深々と頭を下げる誠治さんに、お父さんとお母さんが笑って手を振る。

「いや、こちらこそ楽しいお正月だったよ。6年後が楽しみだな!」

「本当に。桜子の振袖がもう一度日の目を見られるなんて本当に嬉しいわ。亡くなった私の父が仕立ててくれた思い出の品なんです。」

「いや、本当に素晴らしい着物ですよね。着物の事なんか全然門外漢なんですけど、それでも綺麗だと思いました!」

「手描きの作家さんがもう減ってるし、今じゃ手に入らないくらい本当にいいものなのよ。かと言って一度袖を通したらもうただの古着扱いで、手放すのも馬鹿馬鹿しいくらいの値段になっちゃうの。結局仕舞い込んだまんま。桜子に娘が出来たらいいなってずっと思ってたの。だから嬉しいわ!」

「こちらこそ、成人式に振袖仕立ててやるなんて到底無理な話なんで、助かりました…」

誠治さんのコレは本心なんだろうな…

「今時はみんなレンタルが主流なんでしょ。
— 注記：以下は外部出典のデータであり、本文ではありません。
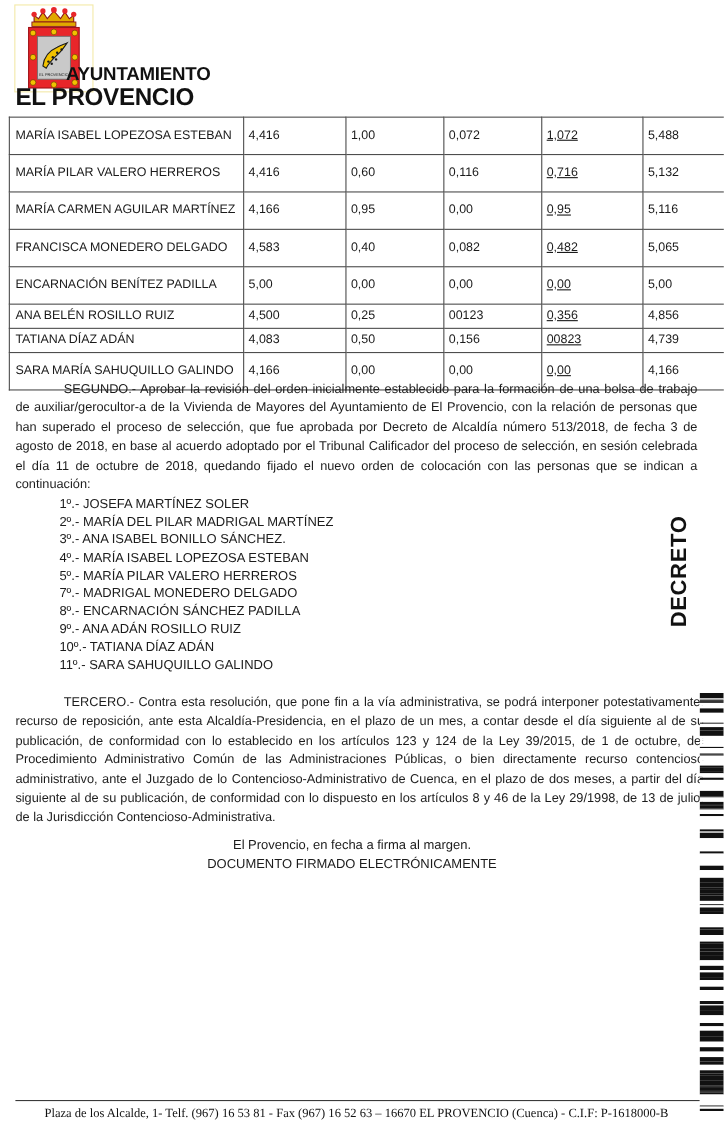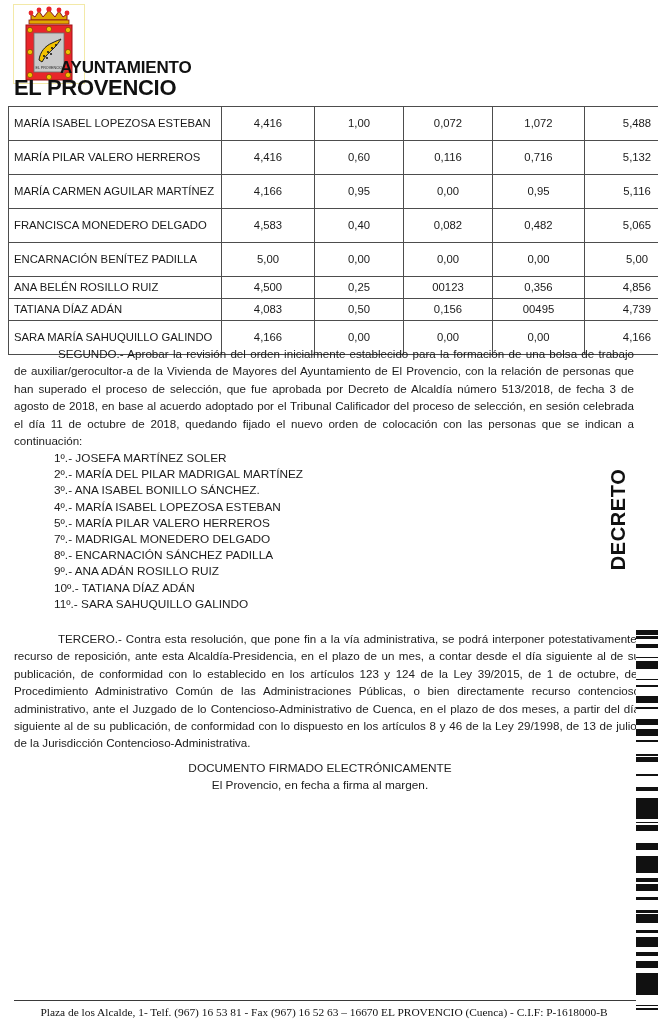"4,416" .score-table td.num { text-align: center -> left }
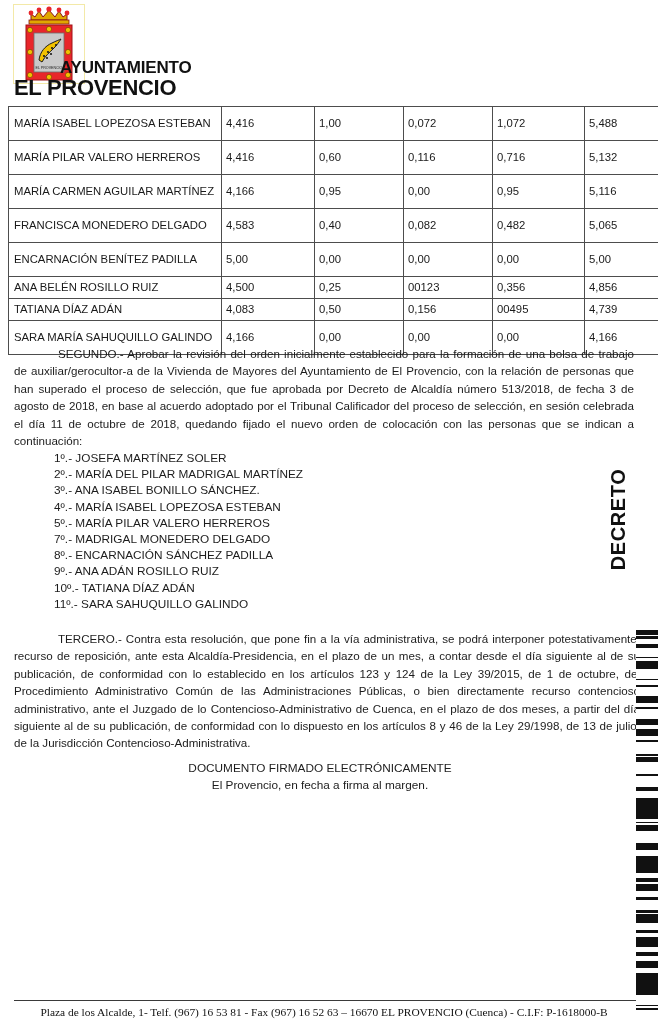"1,072" .c4 { text-decoration: none -> underline }
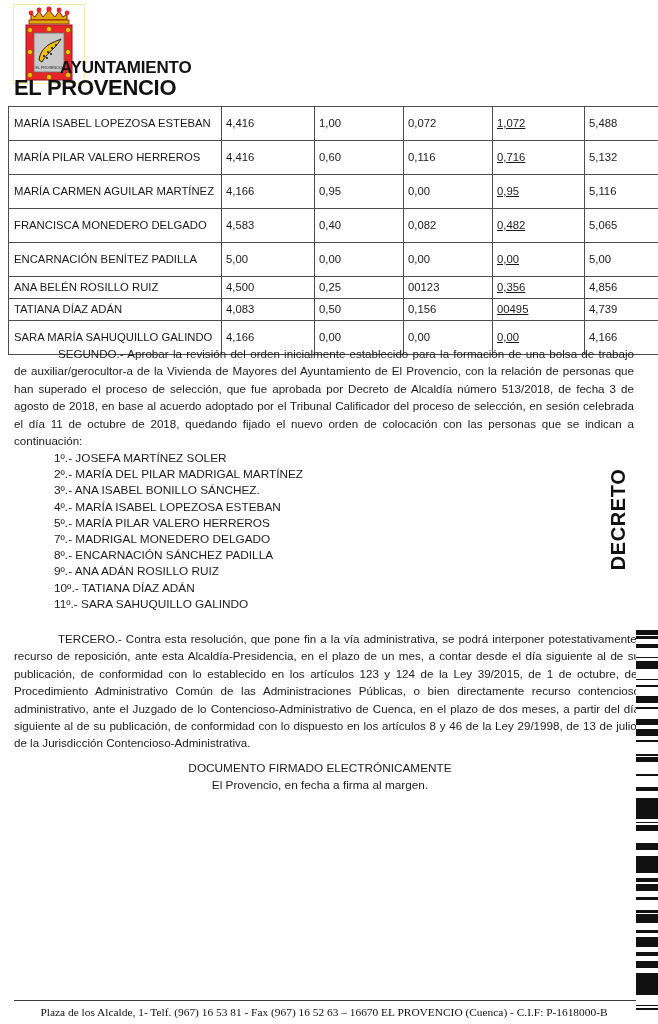"00495" td.num { text: 00495 -> 00823 }
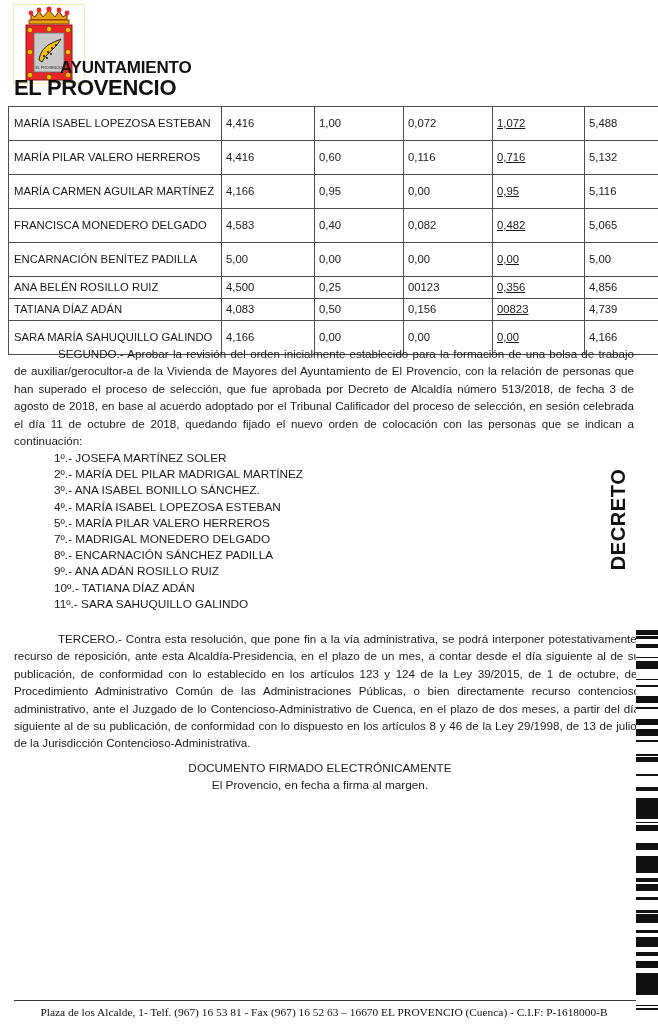"DOCUMENTO FIRMADO ELECTRÓNICAMENTE" div { order: before "El Provencio, en fecha a" -> after "El Provencio, en fecha a" }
何百万も掛けて着物仕立てたって着る頻度考えたら、ねぇ。」

「着物ってそんなすんの⁉︎」

誠大が目を剥いた。

「ピンキリだけどね。桜子のアレは今なら車ぐらい買えるんじゃない?」

私も総額は聞いてないけど、多分そのくらいだろうとは思ってたから、肩を竦めた。誠治さんは目の下を引き攣らせながら、なんとか笑おうとしてたけど、正直笑顔には程遠かった。